2.     Sweet Potato Soup + citrus + chipotle

serves 1-2


  • 1 cup mashed sweet potato (from a baked sweet potato – all sticky and sweet)
  • 1/2 cup+ No-Chicken Broth (or substitute vegetable broth) — add more to thin out to desired consistency
  • 1/2 cup soy milk*, original or plain or unsweetened flavors (I used Soy Dream)
    *almond milk will work too
  • Add to taste (what I used):
    * orange or satsuma zest (a pinch)
    * salt (3 pinches)
    * chipotle powder (1/2 tsp)
  • Garnish:
    1/4 cup diced avocado
    2-3 tortilla chips, crushed (I used red, spicy jalapeno chips!)
    dash of seasoned chili saltOptional: nutritional yeast, canned white beans (blended in), cinnamon, black pepper, cayenne, lime juice (lime wedge served on side), parsley or chopped spinach served over top.lower sodium note: salt is very important for this recipe! It brings out all the flavors of the sweet potato base! If you need to go light on sodium, however, give lime or apple cider vinegar a try to perk things up..
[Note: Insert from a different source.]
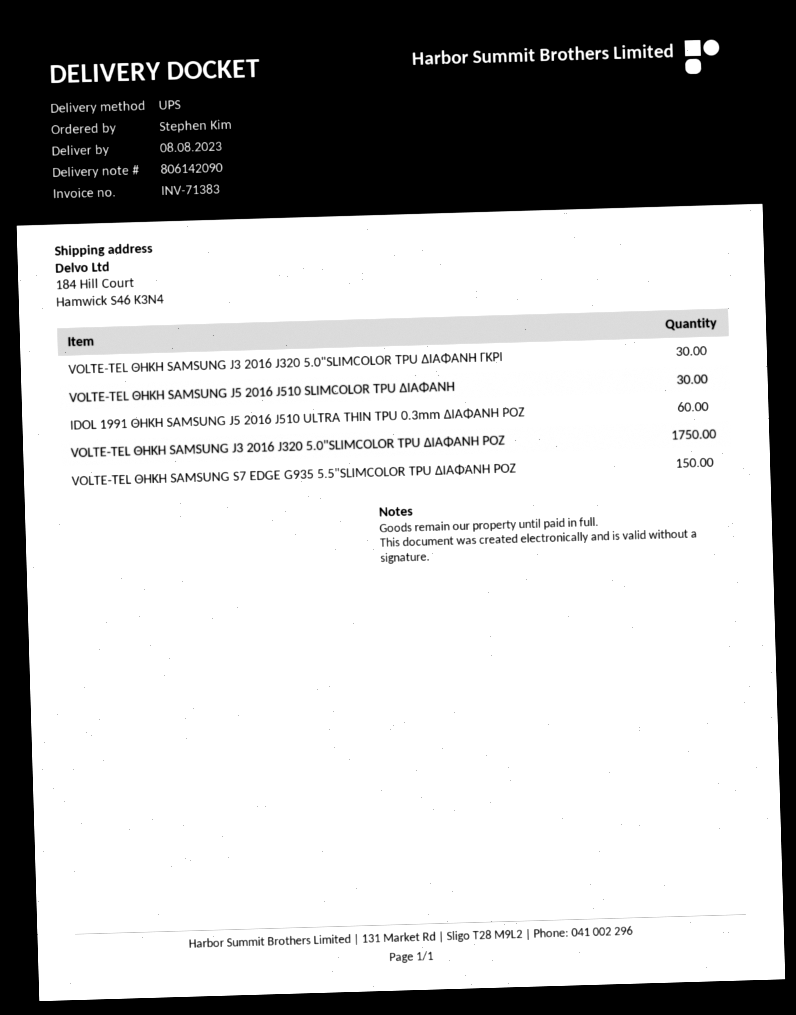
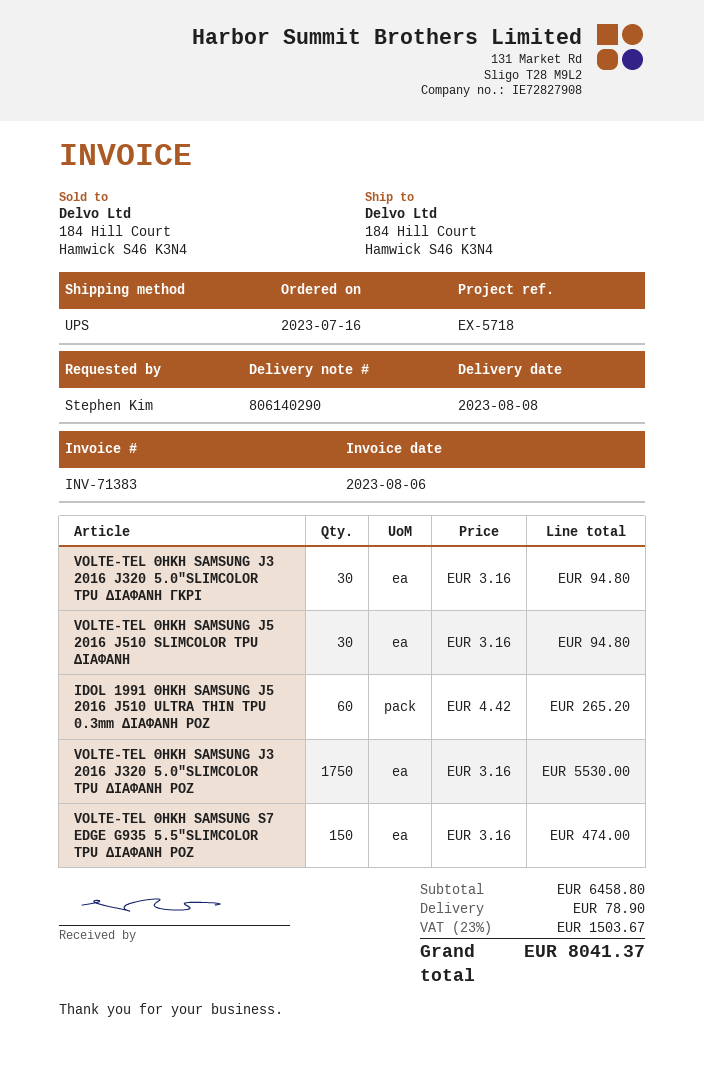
delivery note number: 806142090 -> 806140290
1. Preheat oven to 400 degrees.

2. Bake your sweet potato until tender.

3. Remove potato skin, add to blender along with the broth and non-dairy milk. Blend on low until smooth. Taste a drop to see that it is slightly bland at this point. Add the salt and spices to taste. I added the zest last and folded it into the poured soup.

4. Serve with garnish or avocado and crushed chips over top.

Note: The hot potato should warm the soup enough to be served as is – or you can warm on the stove or microwave until hot enough to suit your taste buds.


 3.     Baked Mango Sriracha Cauliflower Wings

Allergen Information: Free of Dairy, egg, corn, soy, yeast. Can be made oil-free, gluten-free with GF flour.
Serves 2-4 depending on hunger level


  • 1 head of cauliflower (mine was small-medium-ish size)
  • Batter:
    1 cup water
    3/4 cup + 2 Tbsp flour (I used half whole wheat + half white)
    3/4-1 tsp salt or to taste
    1 tsp each of garlic powder, onion powder
    1/2 tsp each of smoked paprika, chili powder/cayenne
    a very generous dash of black pepper
    2 tsp oil (optional)
  • Mango Sriracha Glaze:
    1 cup mango jam or preserves (or use orange marmalade or grape jelly for variations)
    1/4 cup Sriracha sauce or to taste :)
    1 Tbsp or more hot sauce or to taste (I used Frank’s red hot)
    1/4 cup Orange juice or apple juice (more juice if you like a thinner glaze)
    a generous pinch of garlic powder
    1/4 tsp ginger powder

Preheat the oven to 450 degrees F. Chop the cauliflower into 1.5-2 inch pieces. Mix everything under batter in a bowl until smooth and thick enough batter that can coat the cauliflower pieces well (add more flour if needed). Dip cauliflower in the batter and place on parchment lined baking sheet. Line the sheet with parchment or grease very well. Bake for 20 minutes.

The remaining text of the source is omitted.